To compare multiple doses of insulin and continuous insulin infusion therapy as treatment for type 1 diabetes mellitus.

Methods

40 patients with type 1 diabetes mellitus (21 female) with ages between 10 and 20 years (mean=14.2) and mean duration of diabetes of 7 years used multiple doses of insulin for at least 6 months and after that, continuous insulin infusion therapy for at least 6 months. Each one of the patients has used multiple doses of insulin and continuous insulin infusion therapy. For analysis of HbA1c, mean glycated hemoglobin levels (mHbA1c) were obtained during each treatment period (multiple doses of insulin and continuous insulin infusion therapy period).

Results

Although mHbA1c levels were lower during continuous insulin infusion therapy the difference was not statistically significant. During multiple doses of insulin, 14.2% had mHbA1c values below 7.5% vs. 35.71% while on continuous insulin infusion therapy; demonstrating better glycemic control with the use of continuous insulin infusion therapy. During multiple doses of insulin, 15–40 patients have severe hypoglycemic events versus 5–40 continuous insulin infusion therapy.

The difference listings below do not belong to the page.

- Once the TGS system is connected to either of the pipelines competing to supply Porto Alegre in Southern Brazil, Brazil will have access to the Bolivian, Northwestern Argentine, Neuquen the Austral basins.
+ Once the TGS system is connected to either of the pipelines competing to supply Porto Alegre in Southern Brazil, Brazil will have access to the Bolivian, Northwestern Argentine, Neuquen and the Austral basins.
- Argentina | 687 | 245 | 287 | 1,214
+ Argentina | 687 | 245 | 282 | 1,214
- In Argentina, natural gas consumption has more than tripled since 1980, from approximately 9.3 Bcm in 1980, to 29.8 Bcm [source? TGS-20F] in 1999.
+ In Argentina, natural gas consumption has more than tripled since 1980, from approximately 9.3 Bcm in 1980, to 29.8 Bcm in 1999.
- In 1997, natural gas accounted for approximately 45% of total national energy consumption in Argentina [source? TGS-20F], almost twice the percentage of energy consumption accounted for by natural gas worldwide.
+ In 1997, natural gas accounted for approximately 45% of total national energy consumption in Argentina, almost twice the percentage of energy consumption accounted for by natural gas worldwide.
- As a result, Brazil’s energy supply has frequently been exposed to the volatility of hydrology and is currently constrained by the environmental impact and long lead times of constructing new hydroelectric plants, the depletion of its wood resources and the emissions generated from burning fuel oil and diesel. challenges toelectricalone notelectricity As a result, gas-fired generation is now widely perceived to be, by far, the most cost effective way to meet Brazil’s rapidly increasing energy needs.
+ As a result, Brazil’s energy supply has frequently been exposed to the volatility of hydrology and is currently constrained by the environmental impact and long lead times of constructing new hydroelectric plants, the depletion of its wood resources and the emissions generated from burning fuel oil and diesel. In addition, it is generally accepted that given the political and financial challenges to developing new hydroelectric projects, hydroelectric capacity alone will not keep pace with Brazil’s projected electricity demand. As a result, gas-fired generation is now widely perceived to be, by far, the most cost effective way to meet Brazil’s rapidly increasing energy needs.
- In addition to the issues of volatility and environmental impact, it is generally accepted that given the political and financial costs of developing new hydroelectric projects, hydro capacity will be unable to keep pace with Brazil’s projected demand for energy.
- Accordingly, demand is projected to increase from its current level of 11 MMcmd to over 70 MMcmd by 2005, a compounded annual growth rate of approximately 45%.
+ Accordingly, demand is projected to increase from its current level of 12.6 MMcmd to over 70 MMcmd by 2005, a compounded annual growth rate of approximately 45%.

No episodes of ketoacidosis events were recorded.

Conclusions

This is the first study with this design comparing multiple doses of insulin and continuous insulin infusion therapy in Brazil showing no significant difference in HbA1c; hypoglycemic events were less frequent during continuous insulin infusion therapy than during multiple doses of insulin and the percentage of patients who achieved a HbA1c less than 7.5% was greater during continuous insulin infusion therapy than multiple doses of insulin therapy.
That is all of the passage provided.